Production-Ready NPU Architecture.
Not a Research Project.
34,726 lines of verified RTL. 6 architecture phases complete. Power characterized at 0.21 pJ/MAC.
Everything we claim is measured, not modeled.
The Problem We Solved
Most NPU IP falls into two categories: academic research that needs 18+ months of productization work, or vendor IP that locks you into their ecosystem with royalties and minimum commitments.
We built something different: an NPU architecture that's actually ready for production, with licensing terms that make sense for teams that want to own their silicon destiny.
What we prioritized:
- Verification completeness over feature count
- Measured performance over projected specs
- Integration simplicity over architectural elegance
- Honest documentation over marketing materials
The Result:
An NPU that can go from license signing to synthesis in weeks, not months. With support from the engineer who designed it, not a ticket queue.
Measured Results
Not projections. Not models. Actual measurements from synthesis and power analysis.
| Metric | NeuraEdge NPU | Context |
|---|---|---|
| PE Energy Efficiency | 0.21 pJ/MAC (8-bit) | At 0.9V, TT corner, 1GHz target |
| Energy per Operation | 0.21 pJ | Single MAC operation, register-to-register |
| System-Level Projection | < 2 TOPS/W | Conservative estimate including memory hierarchy |
| Peak Throughput | 1 TOPS per tile | 32×32 PE array at 1GHz, 8-bit operations |
| Sparsity Acceleration | Up to 4× effective throughput | With 75% weight sparsity, typical for pruned models |
| Power Reduction | 75%+ dynamic power savings | During sparse operations via clock gating |
Important Note: These numbers are from our characterization at TSMC 28nm. Your results will vary based on your target process, operating conditions, and integration choices. We'll help you develop realistic projections for your specific situation during technical discussions.
Engineering Rigor
The difference between IP that works in simulation and IP that tapes out successfully.
| Aspect | NeuraEdge Approach | Industry Typical |
|---|---|---|
| Verification Approach | Formal property checking + simulation | Simulation only |
| Coverage Target | > 95% functional coverage | "Good enough" coverage |
| Power Analysis | PrimeTime PX with real switching activity | Estimated from synthesis |
| Timing Closure | Multi-corner, multi-mode signoff | Single corner, hope for the best |
| Documentation | Complete integration guides, register maps | README and "ask if you have questions" |
Architecture Philosophy
Design decisions optimized for production, not publications.
Tile-Based Processing Element Array
32×32 PE array with local accumulation, designed for efficient matrix operations with minimal data movement.

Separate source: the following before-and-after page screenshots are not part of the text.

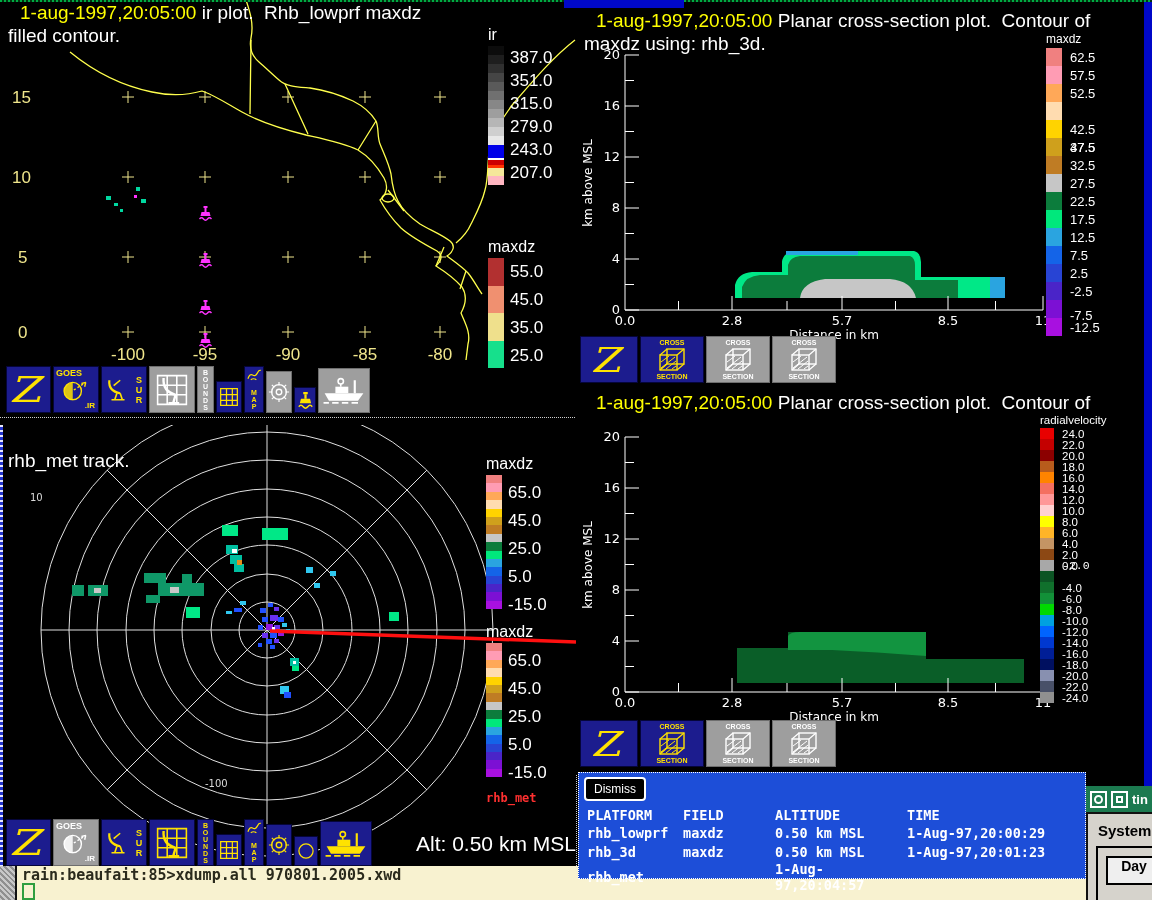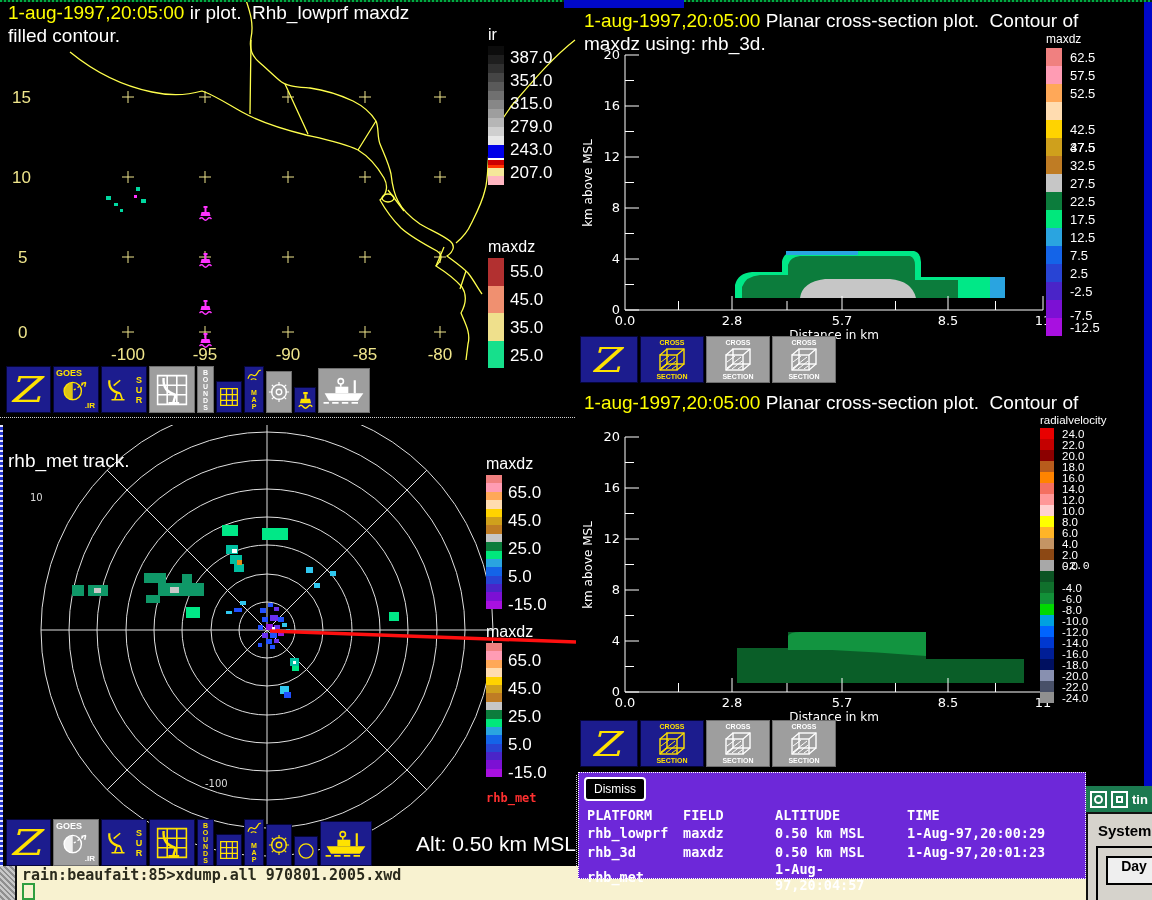--- a/index.html
+++ b/index.html
@@ -11,7 +11,7 @@
   #p2{left:0;top:425px;width:576px;height:443px;border-right:1px dotted #cfcfcf;}
   #p3{left:576px;top:8px;width:576px;height:382px;border-bottom:1px dotted #cfcfcf;}
   #p4{left:576px;top:390px;width:576px;height:385px;}
-  .ptitle{position:absolute;left:8px;top:2px;font-size:19px;white-space:pre;color:#fff;}
+  .ptitle{position:absolute;left:20px;top:2px;font-size:19px;white-space:pre;color:#fff;}
   .ptitle2{position:absolute;left:8px;top:25px;font-size:19px;white-space:pre;color:#fff;}
   .t-time{color:#ffff00;}
   

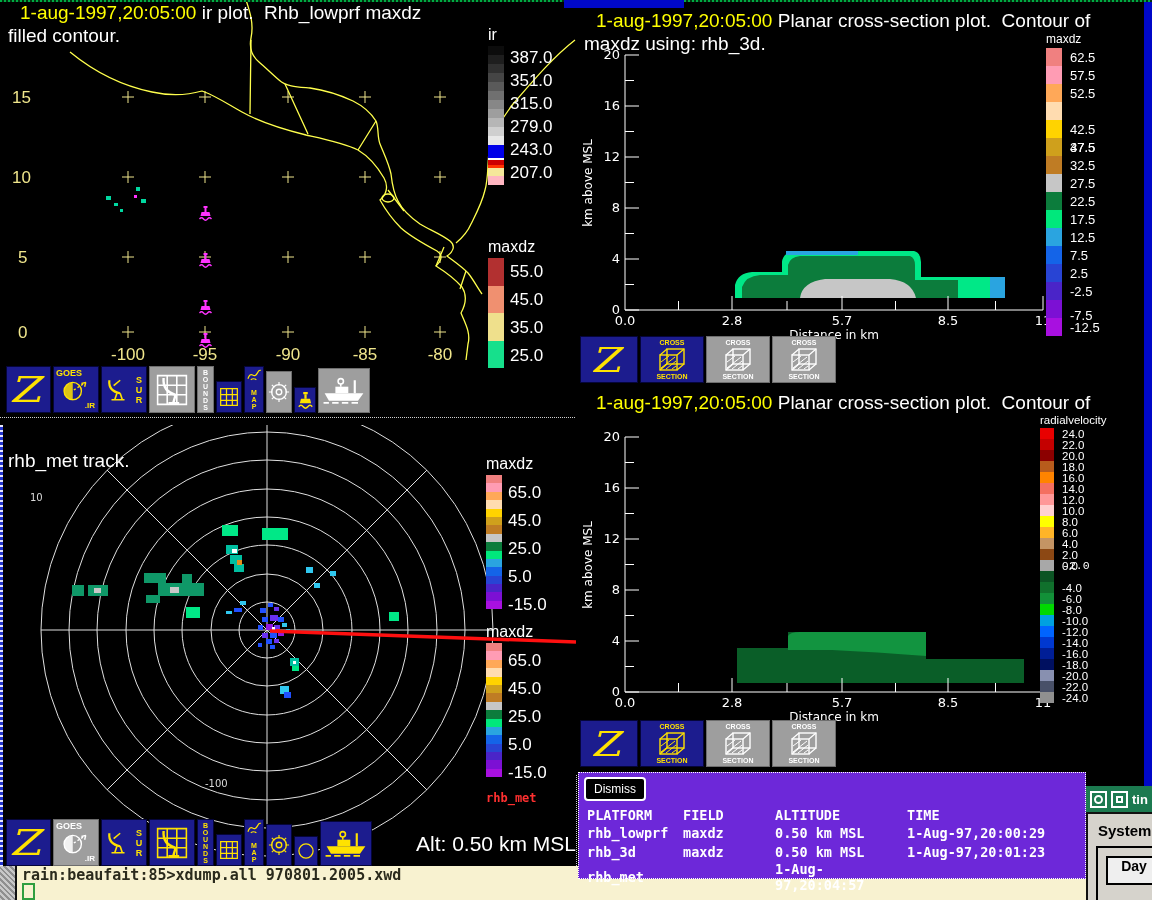--- a/index.html
+++ b/index.html
@@ -39,7 +39,7 @@
   .v9{font-size:9px;} .v7{font-size:7px;letter-spacing:0;}
   .xs-label{font-size:7px;font-weight:bold;line-height:8px;}
   
-  #status-win{position:absolute;left:578px;top:772px;width:506px;height:105px;background:#6d28d9;
+  #status-win{position:absolute;left:578px;top:772px;width:506px;height:105px;background:#1d4ed8;
               border:1px dotted #fff;z-index:6;color:#fff;text-decoration:underline;}
   #dismiss{position:absolute;left:5px;top:4px;background:#000;color:#fff;border:2px solid #fff;
            border-radius:4px;font-family:"Liberation Sans",sans-serif;font-size:12px;padding:3px 8px;}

Hardware-Accelerated Sparsity
Zero-skip logic that actually works—verified across 1000+ test patterns with 4× throughput improvement at 75% sparsity.
Deterministic Interconnect
Weight distribution and result collection networks with guaranteed timing, not statistical arbitration.
Production Control Plane
APB interface with full register access, interrupt management, and runtime reconfiguration.
Complete Memory Subsystem
Three-tier hierarchy with unified buffer, weight buffer, and output accumulation. No external memory controller required for inference.
Competitive Position
Honest assessment of where we fit.
| Category | NeuraEdge | Academic IP | Big Vendor IP |
|---|---|---|---|
| Architecture Maturity | Production-ready RTL | Research prototype | Battle-tested |
| Licensing Terms | Perpetual, no royalties | Often unclear | Royalties + minimums |
| Support Model | Direct engineer access | Best effort | Tiered support tickets |
| Customization | Full source + modification rights | Usually available | Configuration only |
| Integration Risk | Proven methodology | High (you figure it out) | Low (if you follow their rules) |
What Customers Receive
Complete package for production integration.
| Deliverable | Details |
|---|---|
| Complete RTL | All Verilog/SystemVerilog source files, synthesizable and verified |
| Verification Suite | UVM testbenches, coverage models, regression scripts |
| Synthesis Scripts | Synopsys DC scripts with proven constraints and optimization settings |
| Integration Package | Example SoC integration, bus adapters, interrupt controllers |
| Technical Documentation | Architecture specification, integration guide, register reference |
| Engineering Support | Direct access to the architect who designed it (see Support page for tiers) |